(Data for review):
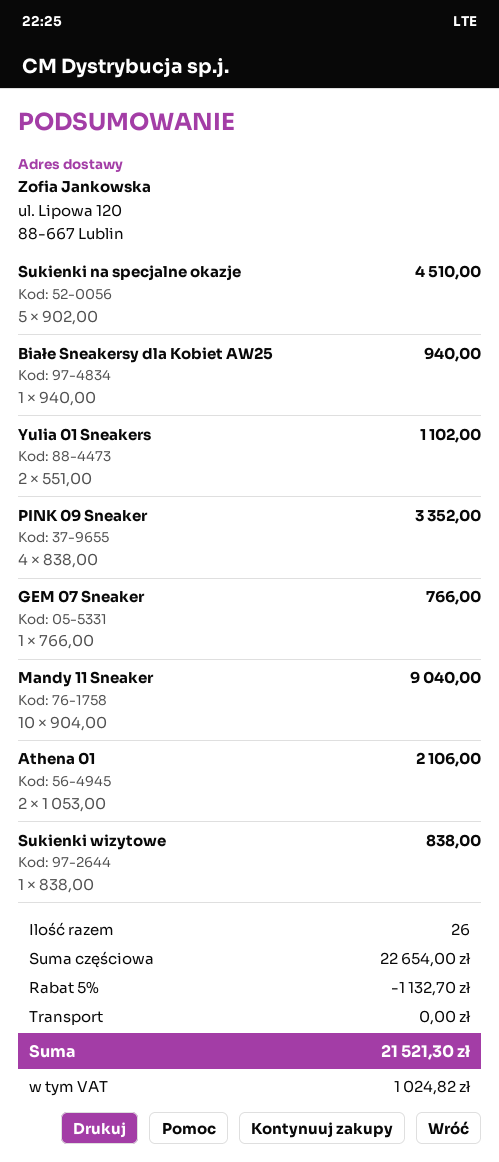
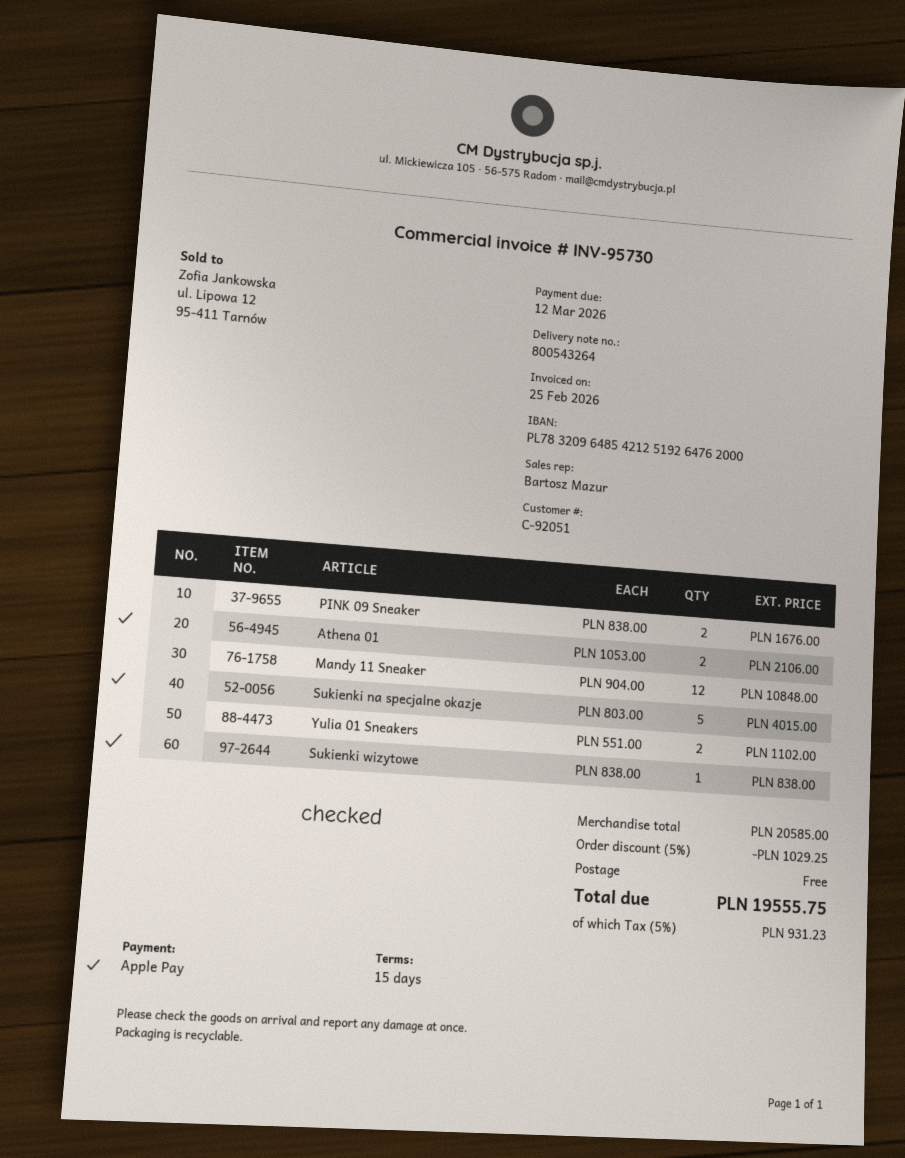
Sukienki na specjalne okazje: 5 x 902.00 = 4510.00 -> 5 x 803.00 = 4015.00
Białe Sneakersy dla Kobiet AW25: 1 x 940.00 = 940.00 -> none
PINK 09 Sneaker: 4 x 838.00 = 3352.00 -> 2 x 838.00 = 1676.00
GEM 07 Sneaker: 1 x 766.00 = 766.00 -> none
Mandy 11 Sneaker: 10 x 904.00 = 9040.00 -> 12 x 904.00 = 10848.00
subtotal: 22654.00 -> 20585.00
discount: 5% = 1132.70 -> 5% = 1029.25
tax: 1024.82 -> 931.23
total: 21521.30 -> 19555.75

(The problem):
Check each line above for the word "none" and copy every line that has it.

(Your response):
Białe Sneakersy dla Kobiet AW25: 1 x 940.00 = 940.00 -> none
GEM 07 Sneaker: 1 x 766.00 = 766.00 -> none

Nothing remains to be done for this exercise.